A newspaper editor back in Mississippi said Harrison was “square, approachable, and intensely human.”

Over the past weekend talks to avoid the so called “fiscal cliff” broke down – again – in the Senate and Vice President Joe Biden stepped in to attempt to salvage some kind of deal with GOP leader McConnell. Biden was needed, in part its reported, because Democratic leader Reid and his Republican opposite number don’t trust each other. Put another way, Reid and McConnell are so busy jockeying to win partisan debating points that they have no time to be national lawmakers.

Lots of things are wrong with the way the D.C dysfunction has brought the country, still reeling from an economic collapse, to the edge of another disaster, but I’ll mention just two: trust and process.

No good deal – and all politics is about making a deal – ever gets done when leaks and dueling soundbites constantly trickle out from both sides. The fact that both sides in this manufactured crisis are “negotiating” on Twitter and cable news is all the evidence we need that they don’t fundamentally possess the basic ingredient needed to do a deal – trust. When is the last time you heard someone say about a current Senate leader, as they did in the 1930′s about the mostly forgotten Pat Harrison, he never “welched” on a deal?

Reid and McConnell are so focused on the tactical daily soundbite and gaining the tiniest sliver of advantage over the other that they can’t be, to borrow a phrase, “square, approachable and intensely human.”

A second issue with this “fiscal cliff” is one of process. The legislative process is supposed to involve committee work, hearings, drafting of proposals, amendments and debate. Pat Harrison did not pass Social Security in 1935 by getting together with a couple of other senators and presenting a bill on the floor as a take it, or leave it proposition. He did what legislators are supposed to do – legislate, work with his committee, try this and try that and produce a bill that is then voted upon.

If a fiscal cliff deal gets done it will end up being a cobbled together mess born in secret and presented as a done deal to the House and Senate. Most of the people in Congress who should be involved – the chairs of the Finance and House Ways and Means Committees, for example – will have been about as close to the action and you and me.

For weekend amusement I didn’t watch the endless talking heads on the fiscal cliff, but rather tuned into the NPR quiz show “Wait, Wait Don’t Tell Me” where a panel of smart and funny people crack wise about news and popular culture. The celebrity guest this past weekend was the current British ambassador to the United States Sir Peter Westmacott, a career foreign service officer with a wicked sense of humor.

At once point Sir Peter was asked a question about the differences in the British and American political “cultures.” It was the kind of question that most political people would have answered with a vague generality. Instead, Her Majesty’s ambassador said it seems to him that the U.S. system was designed [in colonial times] to – his word – avoid “tyranny” that might be imported from across the oceans and, as a result, the the U.S. set up a system “designed not to work.”

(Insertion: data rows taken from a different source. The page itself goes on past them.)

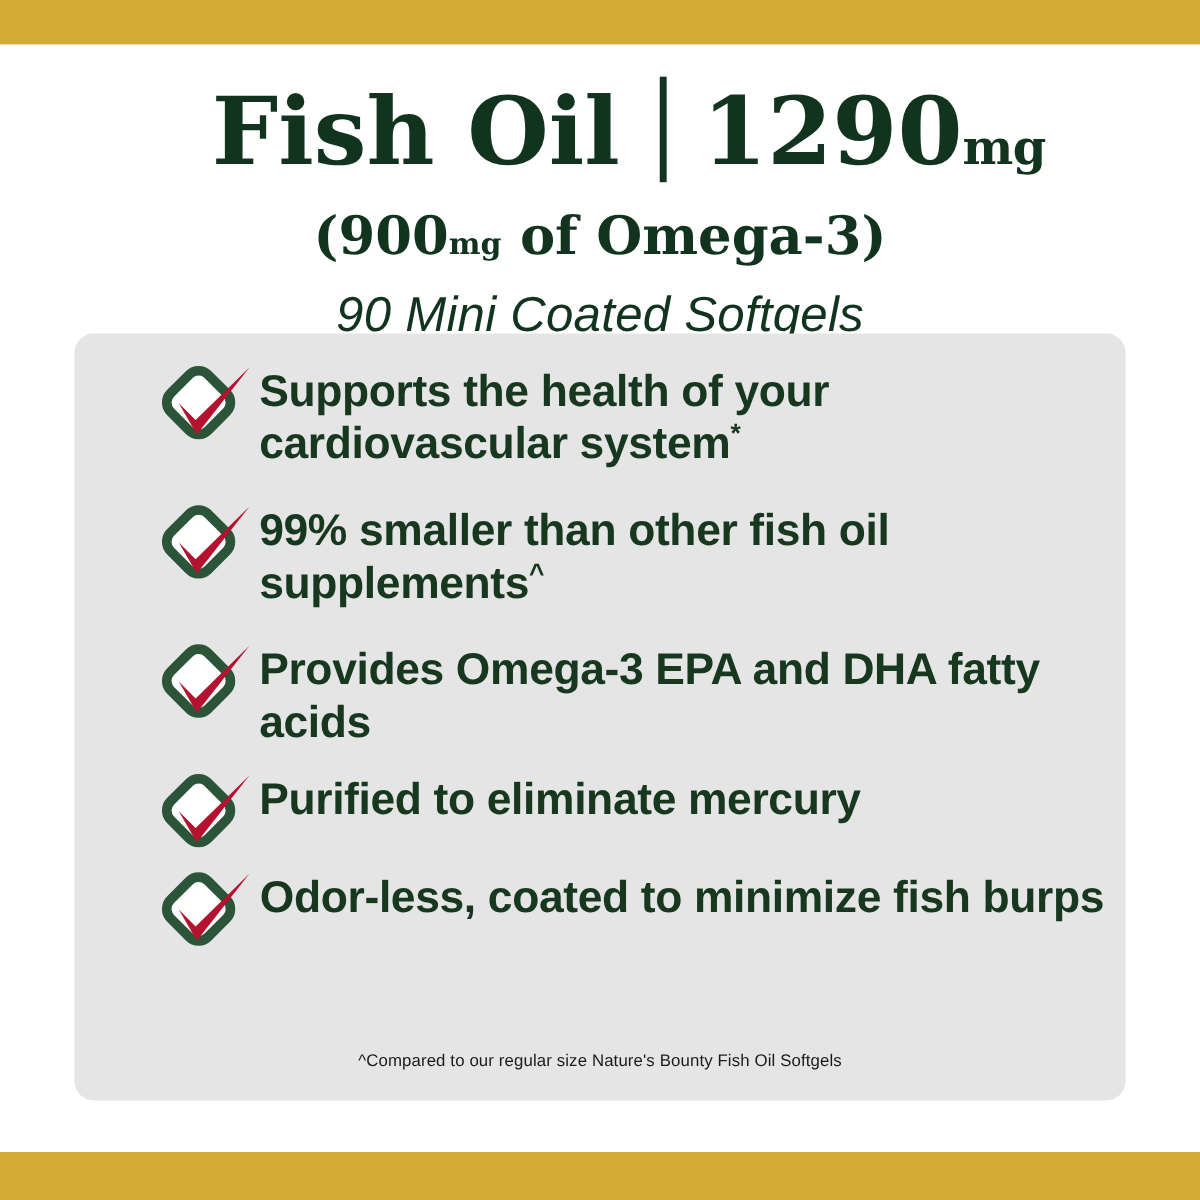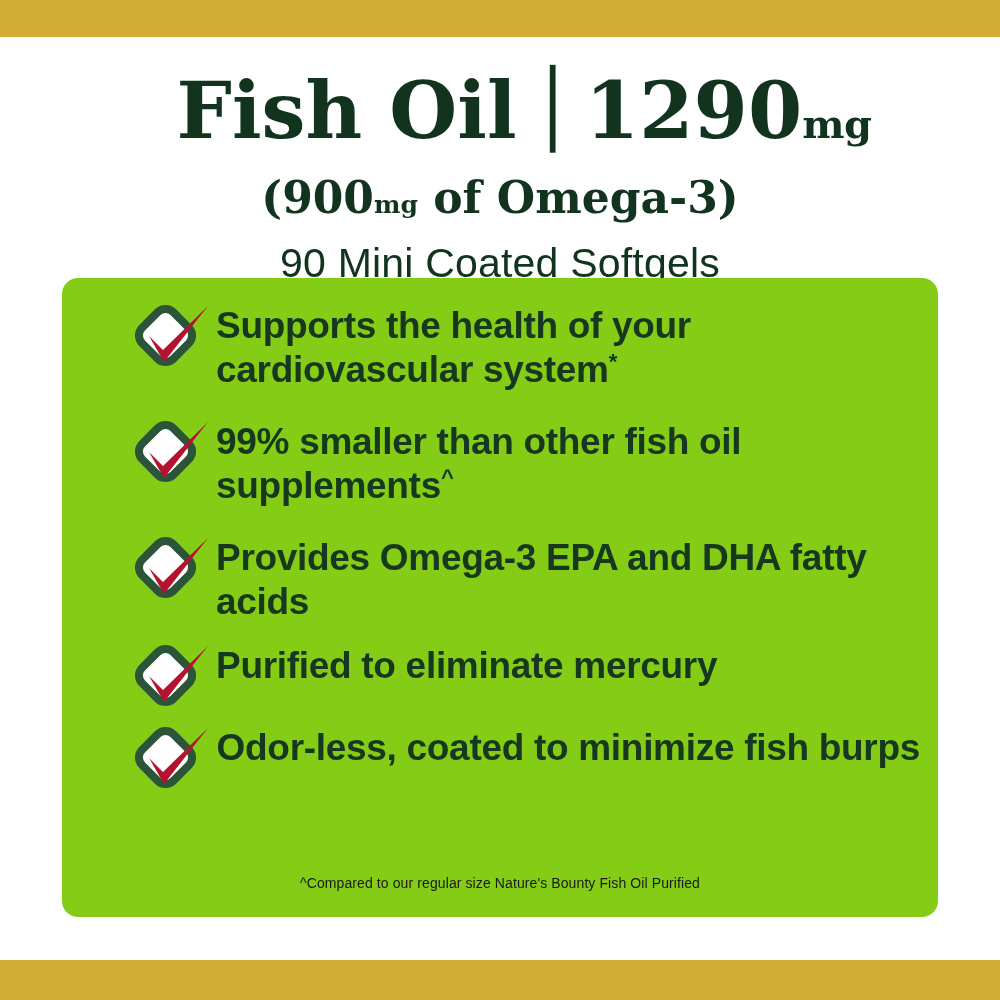--- a/index.html
+++ b/index.html
@@ -74,30 +74,31 @@
   }
 
   .count-line {
     font-family: "Liberation Sans", sans-serif;
     font-weight: 400;
     font-size: 41px;
     line-height: 48px;
     margin-top: 8px;
     letter-spacing: 0.2px;
     white-space: nowrap;
+    font-style: italic;
   }
 
   
   .panel {
     position: absolute;
     left: 62px;
     top: 278px;
     width: 876px;
     height: 639px;
-    background: #84cc16;
+    background: #e5e5e5;
     border-radius: 16px;
     box-sizing: border-box;
   }
 
   
   .benefits {
     position: absolute;
     left: 68px;   
     top: 20px;
     width: 790px;
@@ -229,16 +230,16 @@
         <svg viewBox="0 0 86 74" xmlns="http://www.w3.org/2000/svg">
           <rect x="13.5" y="13.5" width="44" height="44" rx="11" ry="11" transform="rotate(45 35.5 35.5)" fill="#FFFFFF" stroke="#2C5438" stroke-width="8"></rect>
           <path d="M19 36 L33 50 L78 6 L34 62 Z" fill="#B5122F"></path>
         </svg>
       </span>
       <span class="benefit-text"><span>Odor-less, coated to minimize fish burps</span><span class="sup"></span></span>
     </div>
 
   </div>
 
-  <div class="footnote">^Compared to our regular size Nature's Bounty Fish Oil Purified</div>
+  <div class="footnote">^Compared to our regular size Nature's Bounty Fish Oil Softgels</div>
 </div>
 
 <div class="gold-bar bottom"></div>
 
 </body></html>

The quip from the witty Brit got a big laugh from the audience, a knowing laugh, the kind of laugh that says, “yup, he’s right…”

The Congress that will die along with the old year will go down in history as one of the most unproductive in recent history. First, the members of Congress and the president created the pending crisis of automatic tax increases and spending cuts because months ago they couldn’t agree on a a real legislative fix, the kind of fix that would have required the hard, bipartisan work of legislating. Then, knowing exactly what would happen if they behaved as they have, Congress diddled right up until the absolute last minute – and likely beyond – to come up with what will undoubtedly be a half-baked, non-solution.

Much kicking of cans down the road will follow.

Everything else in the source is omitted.